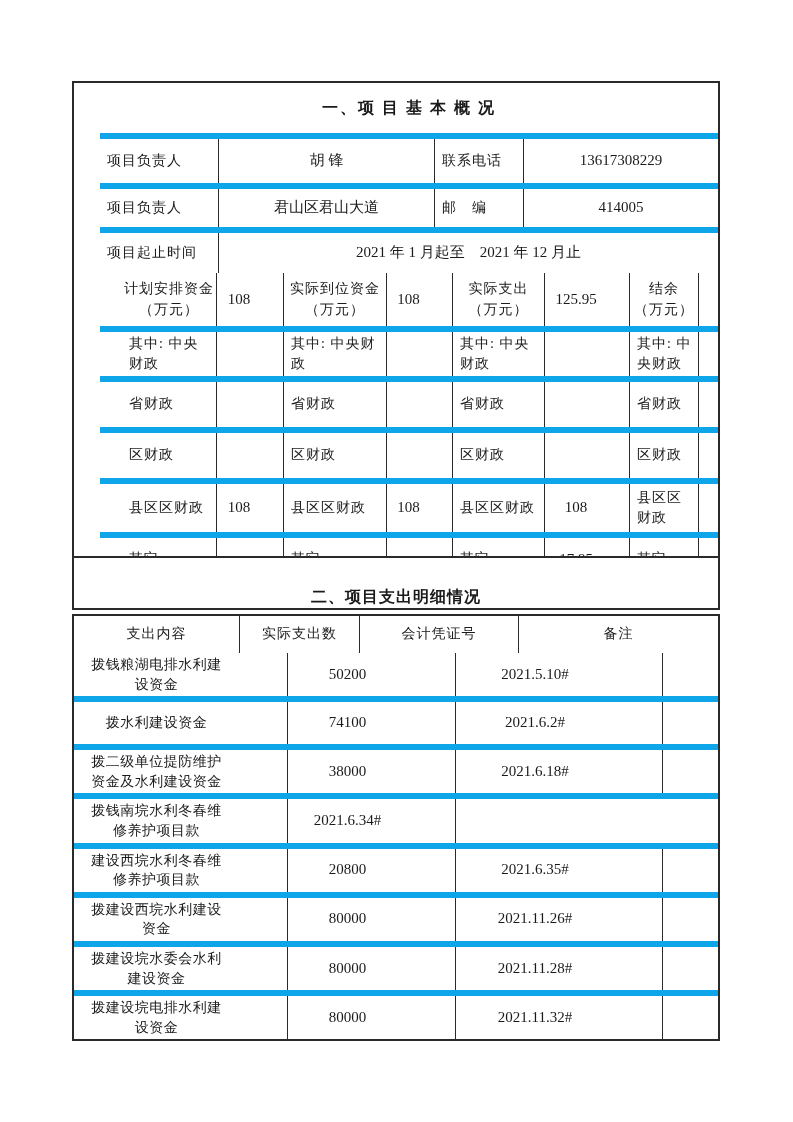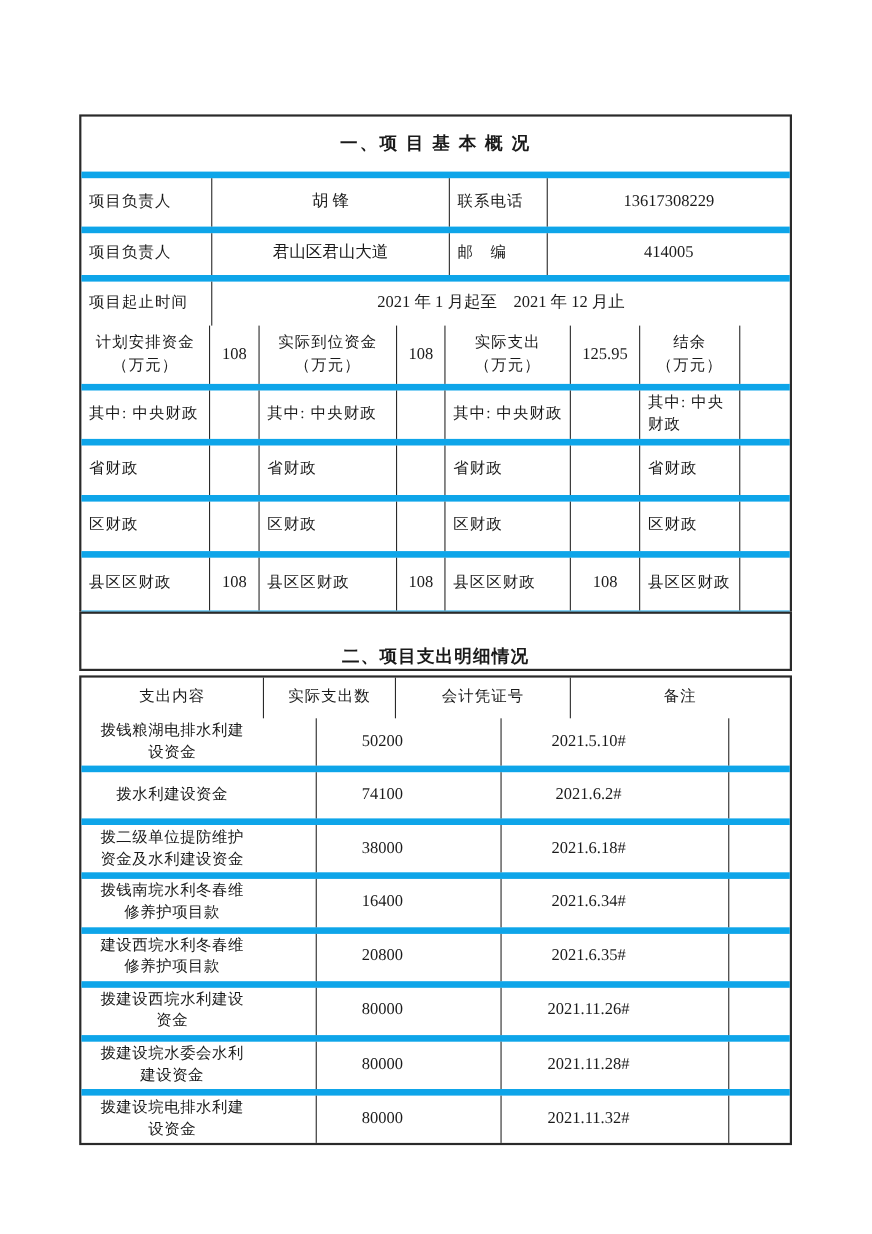--- a/index.html
+++ b/index.html
@@ -5,21 +5,21 @@
   html,body { margin:0; padding:0; background:#fff; }
   .page {
     position:relative; width:793px; height:1122px; background:#ffffff;
     font-family:"Liberation Serif","DejaVu Serif",serif; color:#1a1a1a;
     overflow:hidden;
   }
   .tbl {
     position:absolute; left:72px; width:648px; box-sizing:border-box;
     border:2px solid #2a2a2a; background:#fff;
   }
-  #tbl1 { top:104px; }
+  #tbl1 { top:81px;padding-left:26px; }
   #titlebox2 { top:556px; height:54px; display:flex; align-items:flex-end; justify-content:center; }
   #tbl2 { top:614px; }
 
   .grid { display:grid; }
   .grid + .grid { border-top:6px solid #0ea5e9; }
   .cell {
     display:flex; align-items:center; box-sizing:border-box;
     font-size:14px; line-height:1.45; overflow:hidden;
   }
   .cell + .cell { border-left:1px solid #2a2a2a; }
@@ -37,21 +37,21 @@
   #funding-rows .f-row:nth-child(4) { height:45px; }
   #funding-rows .f-row:nth-child(5) { height:48px; }
   #funding-rows .f-row:nth-child(6) { height:43px; }
 
   .lblc { justify-content:flex-start; padding:2px 4px 2px 7px; letter-spacing:1px; }
   .valc { justify-content:center; text-align:center; font-size:15px; }
   .f-center .lblc {
     justify-content:center; text-align:center; padding:2px 2px;
     white-space:pre-line; letter-spacing:1px;
   }
-  .wrapc { flex-wrap:wrap; }
+  .wrapc { flex-wrap:wrap;margin-left:22px; }
 
   
   #titlebox2 .t2 { font-weight:bold; font-size:16px; letter-spacing:1px; }
 
   
   .e-head { grid-template-columns:165px 120px 159px 1fr; height:37px; }
   .e-head .cell { justify-content:center; letter-spacing:1px; }
   .e-row { grid-template-columns:165px 120px 159px 1fr; min-height:42px;gap:48px; }
   .e-row .cell { justify-content:center; text-align:center; }
   .e-row .content { padding:2px 13px; letter-spacing:0.5px; line-height:1.4; }
@@ -179,21 +179,20 @@
           <div class="cell note"></div>
         </div>
         <div class="grid e-row">
           <div class="cell content">拨二级单位提防维护资金及水利建设资金</div>
           <div class="cell num">38000</div>
           <div class="cell vouch">2021.6.18#</div>
           <div class="cell note"></div>
         </div>
         <div class="grid e-row">
           <div class="cell content">拨钱南垸水利冬春维修养护项目款</div>
-          <div class="cell num">16400</div>
           <div class="cell vouch">2021.6.34#</div>
           <div class="cell note"></div>
         </div>
         <div class="grid e-row">
           <div class="cell content">建设西垸水利冬春维修养护项目款</div>
           <div class="cell num">20800</div>
           <div class="cell vouch">2021.6.35#</div>
           <div class="cell note"></div>
         </div>
         <div class="grid e-row">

What the task asks
The response should consist of the lines above from the first through the one containing "top:556px; height:54px; display:flex;", transcribed exactly, with every picture left out.

Solution to this exercise
--- a/index.html
+++ b/index.html
@@ -5,21 +5,21 @@
   html,body { margin:0; padding:0; background:#fff; }
   .page {
     position:relative; width:793px; height:1122px; background:#ffffff;
     font-family:"Liberation Serif","DejaVu Serif",serif; color:#1a1a1a;
     overflow:hidden;
   }
   .tbl {
     position:absolute; left:72px; width:648px; box-sizing:border-box;
     border:2px solid #2a2a2a; background:#fff;
   }
-  #tbl1 { top:104px; }
+  #tbl1 { top:81px;padding-left:26px; }
   #titlebox2 { top:556px; height:54px; display:flex; align-items:flex-end; justify-content:center; }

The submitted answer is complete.